*** Begin section ***
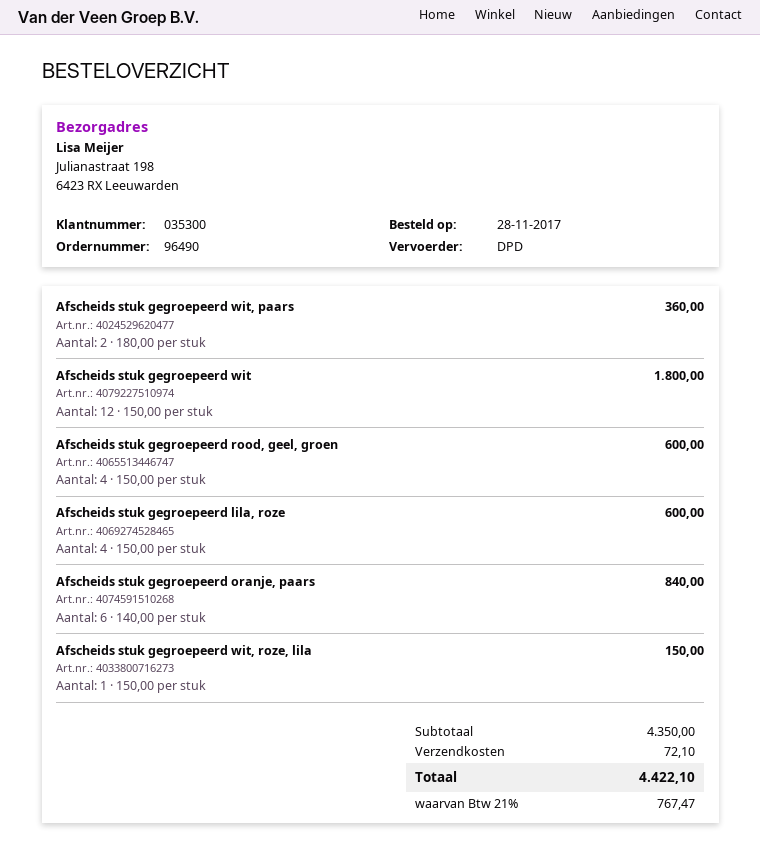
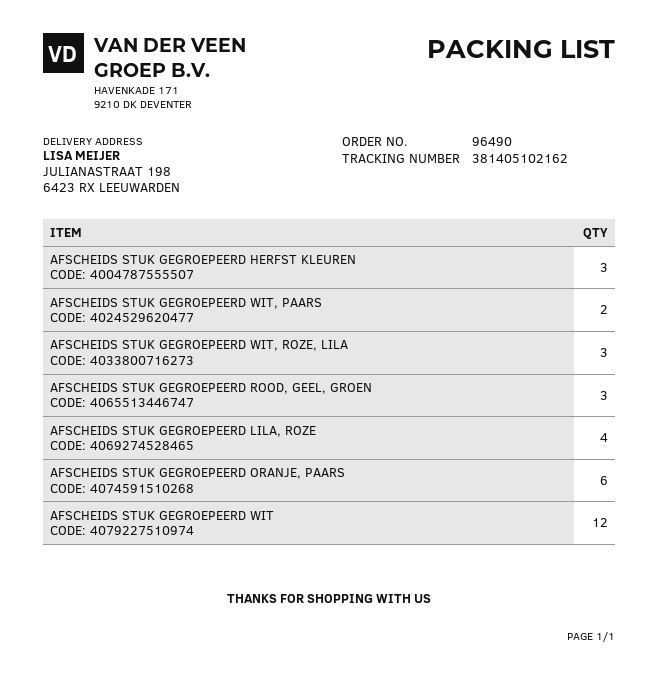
Afscheids stuk gegroepeerd rood, geel, groen: 4 -> 3
Afscheids stuk gegroepeerd wit, roze, lila: 1 -> 3
AFSCHEIDS STUK GEGROEPEERD HERFST KLEUREN: none -> 3

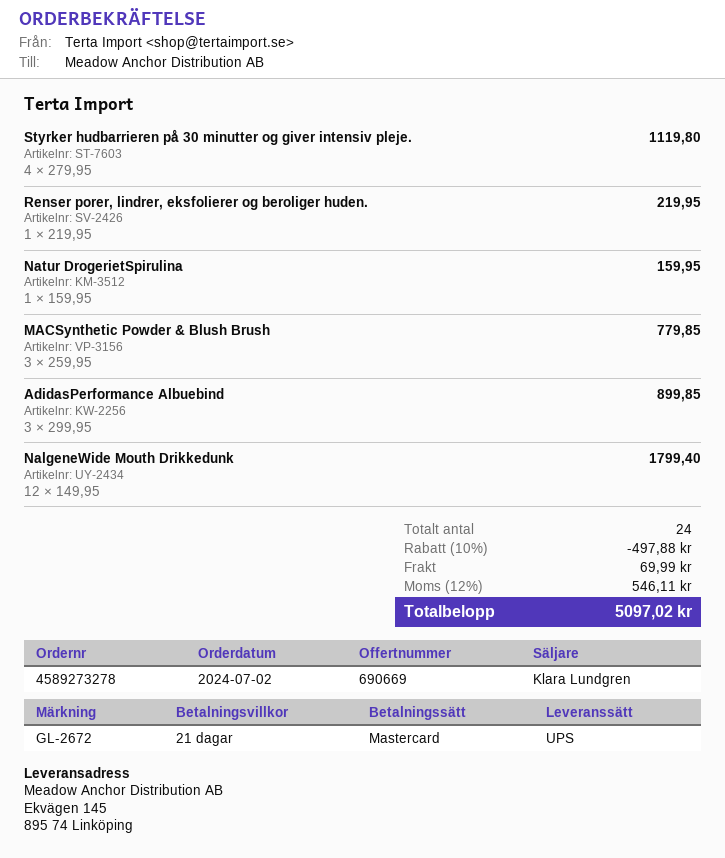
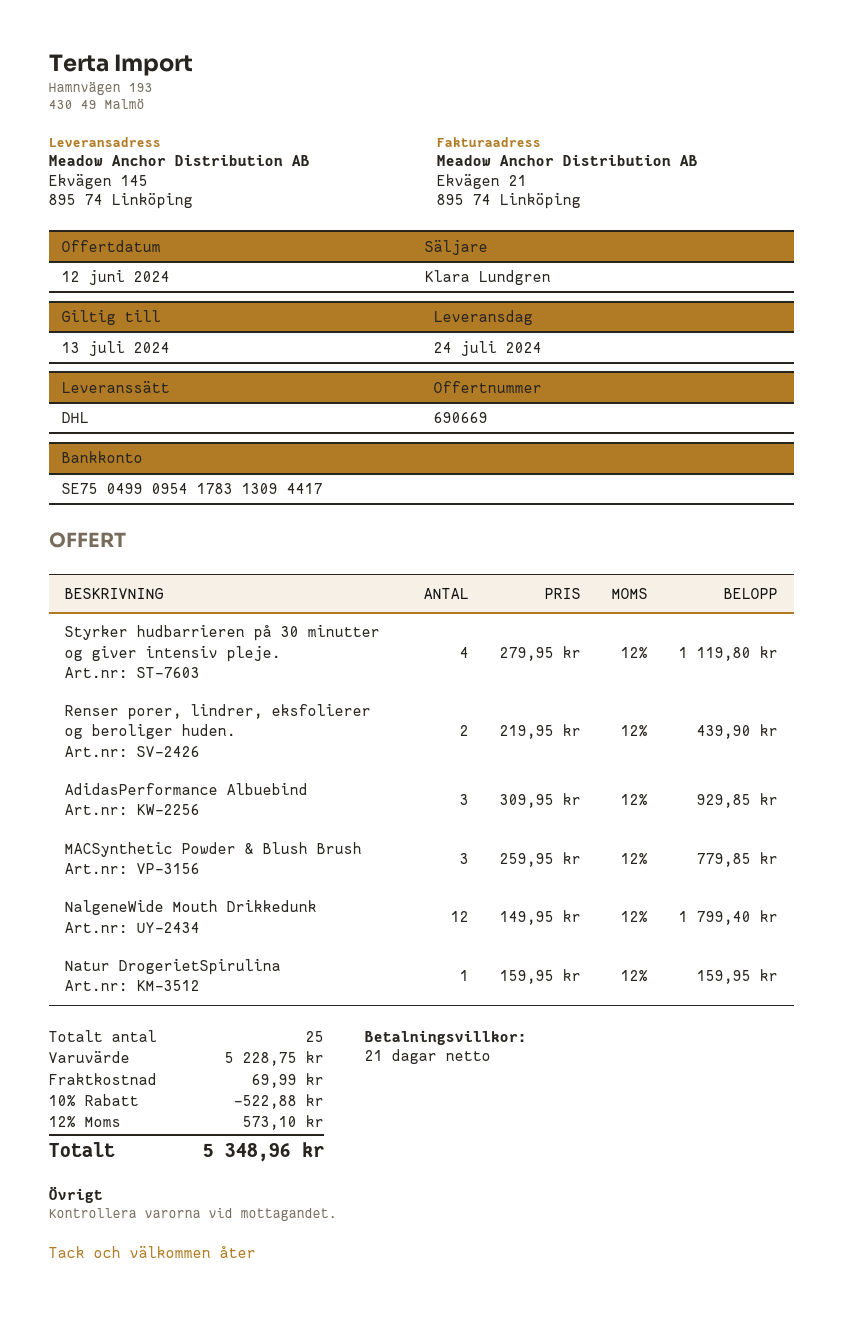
shipping method: UPS -> DHL
Renser porer, lindrer, eksfolierer og beroliger huden.: 1 x 219.95 = 219.95 -> 2 x 219.95 = 439.90
AdidasPerformance Albuebind: 3 x 299.95 = 899.85 -> 3 x 309.95 = 929.85
total quantity: 24 -> 25
discount: 10% = 497.88 -> 10% = 522.88
tax: 12% = 546.11 -> 12% = 573.10
total: 5097.02 -> 5348.96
*** End section ***
WORK ORDER:
No picture belongs in the copy; return the rest of the listing exactly.

REPLY TO THE TASK:
Afscheids stuk gegroepeerd rood, geel, groen: 4 -> 3
Afscheids stuk gegroepeerd wit, roze, lila: 1 -> 3
AFSCHEIDS STUK GEGROEPEERD HERFST KLEUREN: none -> 3

shipping method: UPS -> DHL
Renser porer, lindrer, eksfolierer og beroliger huden.: 1 x 219.95 = 219.95 -> 2 x 219.95 = 439.90
AdidasPerformance Albuebind: 3 x 299.95 = 899.85 -> 3 x 309.95 = 929.85
total quantity: 24 -> 25
discount: 10% = 497.88 -> 10% = 522.88
tax: 12% = 546.11 -> 12% = 573.10
total: 5097.02 -> 5348.96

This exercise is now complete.